[Data shown]

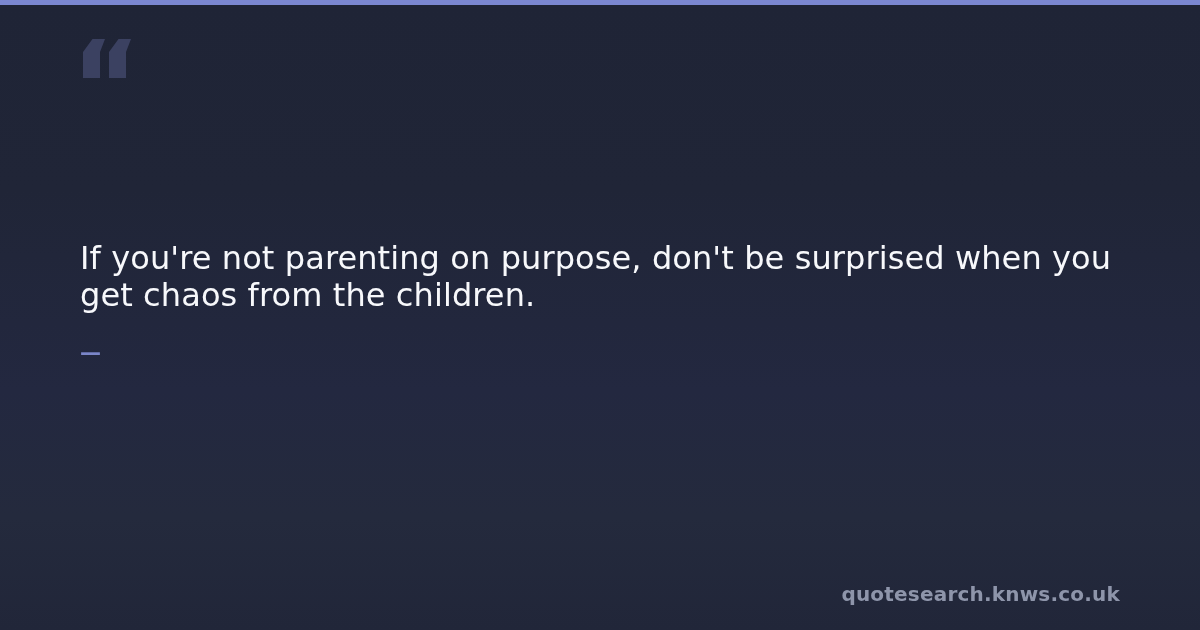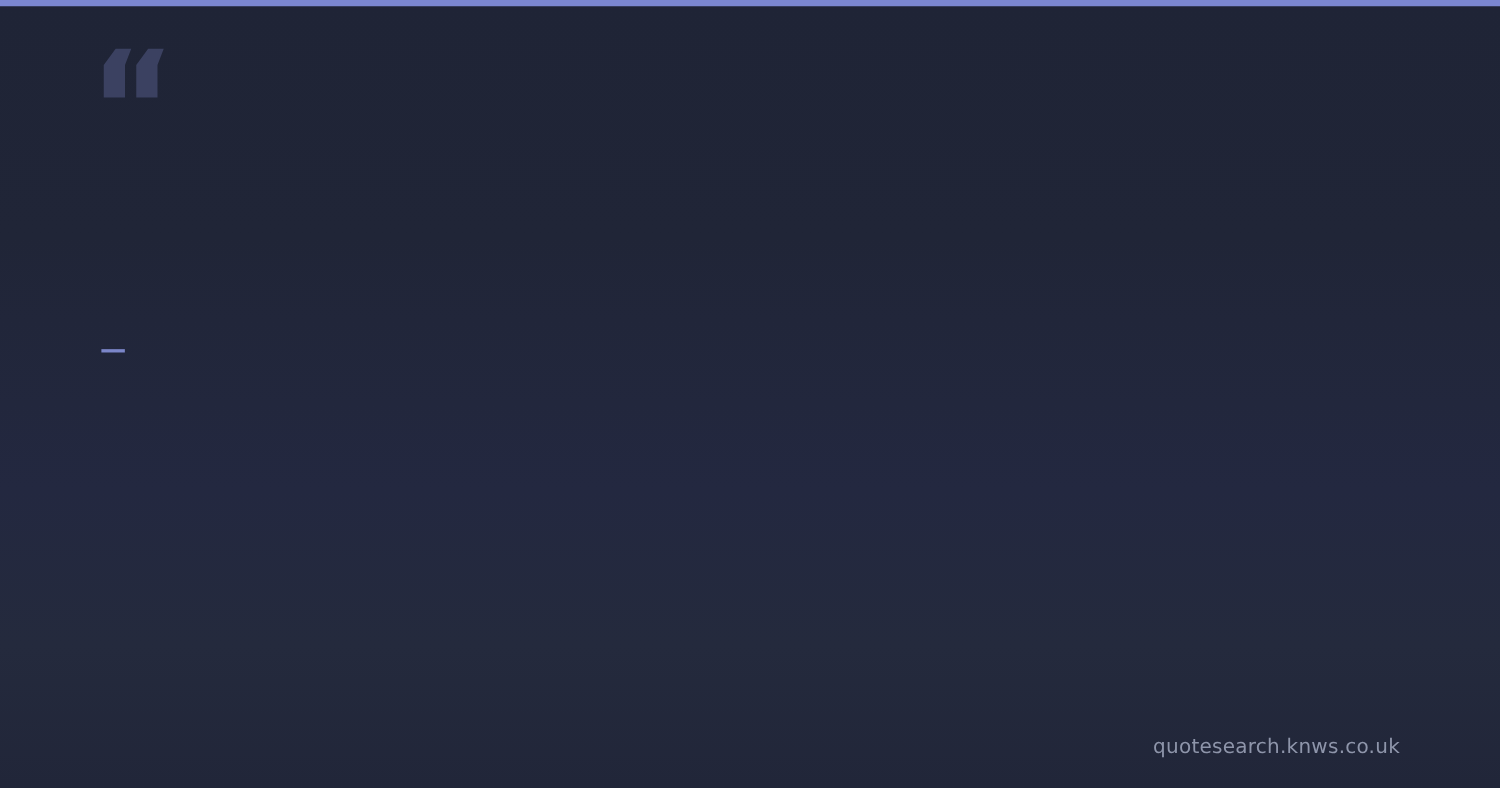--- a/index.html
+++ b/index.html
@@ -79,40 +79,42 @@
   }
   .attribution .dash { display: inline-block; }
   .attribution .author-name { display: inline-block; }
 
   
   .source {
     position: absolute;
     right: 80px;
     bottom: 24px;
     color: #8e95aa;
-    font-size: 16px;
+    font-size: 20px;
     letter-spacing: 0.2px;
     text-align: right;
+    font-weight: bold;
   }
 </style>
 </head>
 <body>
 
 <div class="card">
 
   <div class="accent-bar"></div>
 
   <div class="quote-mark">
     <svg width="56" height="46" viewBox="0 0 56 46" xmlns="http://www.w3.org/2000/svg" aria-hidden="true">
       <path d="M3 16 L12.5 3 L25 3 L20 16 L20 42 L3 42 Z" fill="#3b4161"></path>
       <path d="M29 16 L38.5 3 L51 3 L46 16 L46 42 L29 42 Z" fill="#3b4161"></path>
     </svg>
   </div>
 
   <div class="content">
+    <div class="quote-text">If you're not parenting on purpose, don't be surprised when you get chaos from the children.</div>
 
     <div class="attribution">
       <span class="dash">—</span>
     </div>
   </div>
 
   <div class="source">quotesearch.knws.co.uk</div>
 
 </div>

[Activity]
Copy the listing above verbatim; the pictures it contains are to stay out.

[Written response]
--- a/index.html
+++ b/index.html
@@ -79,40 +79,42 @@
   }
   .attribution .dash { display: inline-block; }
   .attribution .author-name { display: inline-block; }
 
   
   .source {
     position: absolute;
     right: 80px;
     bottom: 24px;
     color: #8e95aa;
-    font-size: 16px;
+    font-size: 20px;
     letter-spacing: 0.2px;
     text-align: right;
+    font-weight: bold;
   }
 </style>
 </head>
 <body>
 
 <div class="card">
 
   <div class="accent-bar"></div>
 
   <div class="quote-mark">
     <svg width="56" height="46" viewBox="0 0 56 46" xmlns="http://www.w3.org/2000/svg" aria-hidden="true">
       <path d="M3 16 L12.5 3 L25 3 L20 16 L20 42 L3 42 Z" fill="#3b4161"></path>
       <path d="M29 16 L38.5 3 L51 3 L46 16 L46 42 L29 42 Z" fill="#3b4161"></path>
     </svg>
   </div>
 
   <div class="content">
+    <div class="quote-text">If you're not parenting on purpose, don't be surprised when you get chaos from the children.</div>
 
     <div class="attribution">
       <span class="dash">—</span>
     </div>
   </div>
 
   <div class="source">quotesearch.knws.co.uk</div>
 
 </div>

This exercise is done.